Samir’s DEA assignment to make contact with al-Kassar took him months, but al-Kassar came to trust him far more than he did Carlos or Luis. That is clear from the undercover audiotapes that Samir made. Al-Kassar speaks with Samir in Arabic, and both the tone and substance of the conversations are far different from al-Kassar’s conversations with Carlos or Luis. It becomes clear that al-Kassar has serious doubts about the two supposed FARC representatives, but we don’t hear any testimony suggesting that he thinks they’re undercover agents; instead, he repeatedly complains to Samir that they’re flakes! Samir plays his role beautifully: he repeatedly falls back on his shared Arabic connection to al-Kassar, assuring the wealthy man that, on his honor, the two men are for real and will deliver the money for the transaction.

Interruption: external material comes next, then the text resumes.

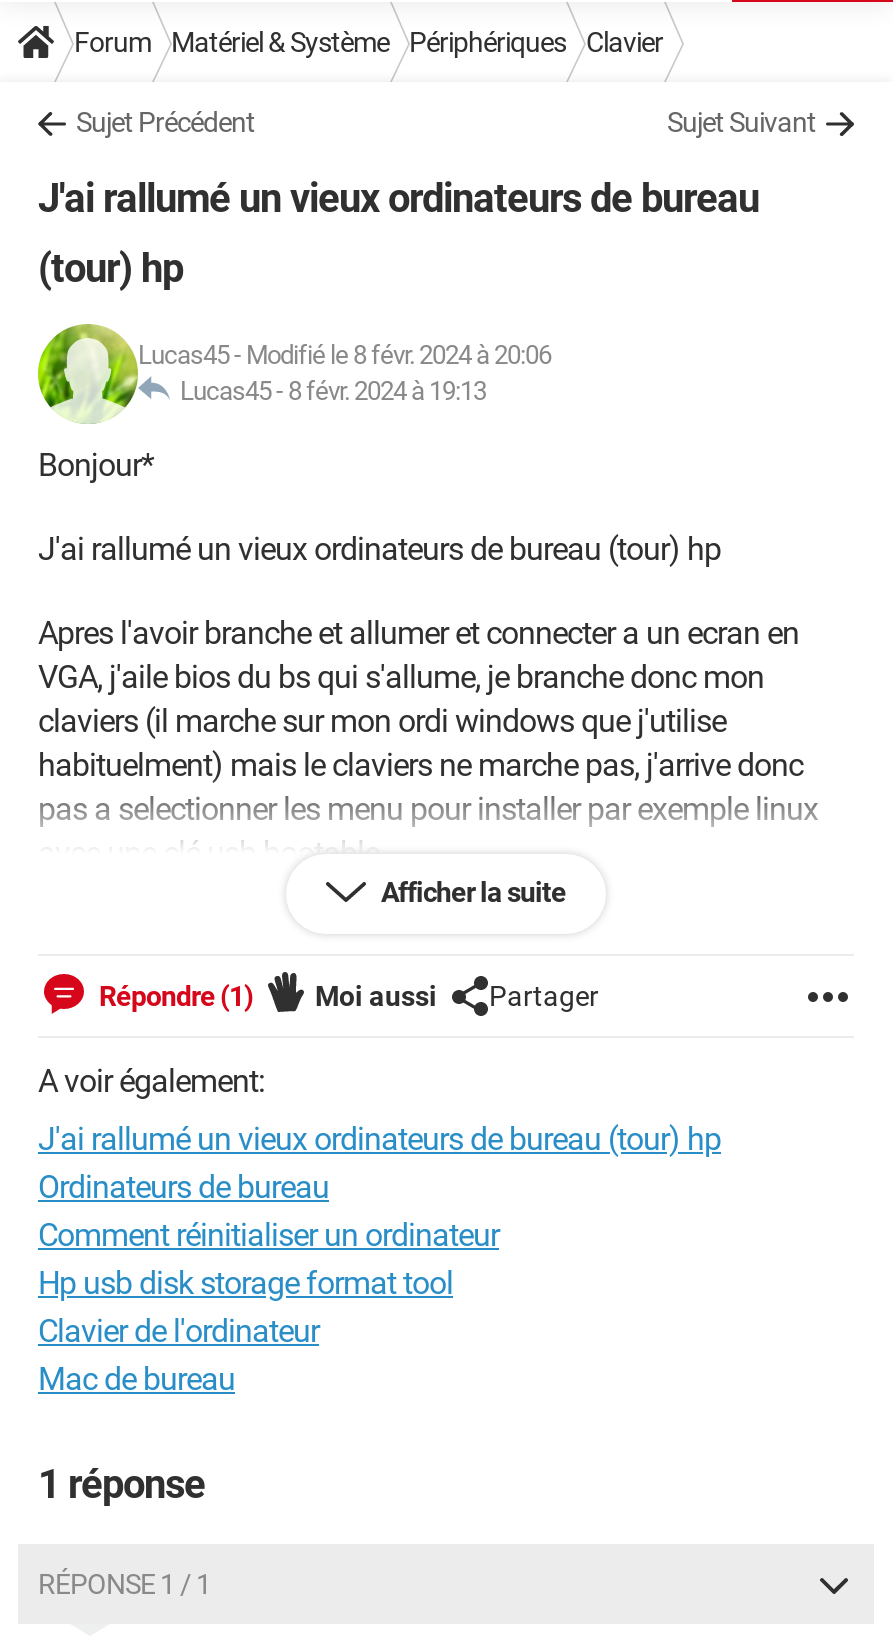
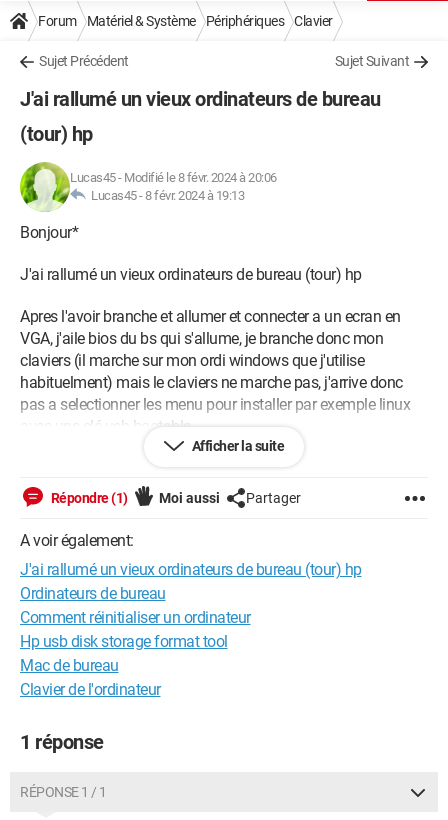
moved [38,1312,319,1350] -> [20,680,160,699]: Clavier de l'ordinateur
moved [38,1360,235,1398] -> [20,656,118,675]: Mac de bureau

Samir closes with a statement claiming that he told al-Kassar that the weapons for the FARC would be used to kill Americans. In response, maintains Samir, al-Kassar said that if the weapons weren’t for killing Americans and their allies, he wouldn’t do the deal. Unfortunately for the prosecution, Samir didn’t record this conversation. The defense’s cross-examination of Samir is either ineffectual or unmemorable, and by the end of the second week, the prosecution has rested its case.
The judge welcomes us back at the start of the third week with the reminder that the defense is under no obligation to present any witnesses or evidence. The burden of proof is on the prosecution to prove its case beyond a reasonable doubt.

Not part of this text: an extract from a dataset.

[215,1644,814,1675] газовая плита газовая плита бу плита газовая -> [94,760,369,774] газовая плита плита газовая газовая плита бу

But the defense chooses to present witnesses, and the testimony comes in the form of two videotaped court depositions and two recorded telephone calls. The depositions represent the defense’s much-promised “exoneration” by two Spanish intelligence officials, the more senior of whom gives his testimony behind a screen to protect his identity. Both testify that al-Kassar has helped Spanish intelligence in the past. And indeed, al-Kassar had told the chief inspector (the less senior of the two officials) about this deal. But the chief inspector also testifies that al-Kassar had repeatedly told him that the sale was to the Nicaraguan government—and thus legitimate. And he claims that al-Kassar never brought up the FARC, SAMs, or drug money.
The two phone calls were from al-Kassar to the chief inspector just before al-Kassar’s arrest at the Madrid airport. The chief inspector recorded them, though we don’t know why. But the recordings are different from all the others we’ve heard: al-Kassar sounds terrified. He and the official speak very circumspectly. It’s unclear whether they are observing security protocols or conspiring. Al-Kassar senses that something may be wrong—either that his clients are not who they appear to be or that he’s under surveillance. The chief inspector is even more suspicious of the weapons buyers. “I know how these gringo assholes operate,” he says. “Whenever they take that hostile attitude, it means they’re gearing up to do something evil. Do you know what I’m saying?” It sounds, in fact, as though the chief inspector suspects—or knows—that the so-called FARC weapons buyers are working for the Americans.
Al-Kassar presses for a face-to-face meeting. But the chief inspector demurs. In response, al-Kassar says that if they’re straight, they’ll all make money. If they’re not, everyone will get arrested. On that enigmatic note, the defense rests.
Summations begin. Johnson, the assistant U.S. attorney, goes first. He speaks for about an hour and a half, interspersing his presentation with excerpts from the videotapes and transcripts. He tells us the same story that his colleague McGuire told us during his opening argument. Only this time, he refers to evidence we’re now familiar with. It is an extremely competent presentation. But is it believable?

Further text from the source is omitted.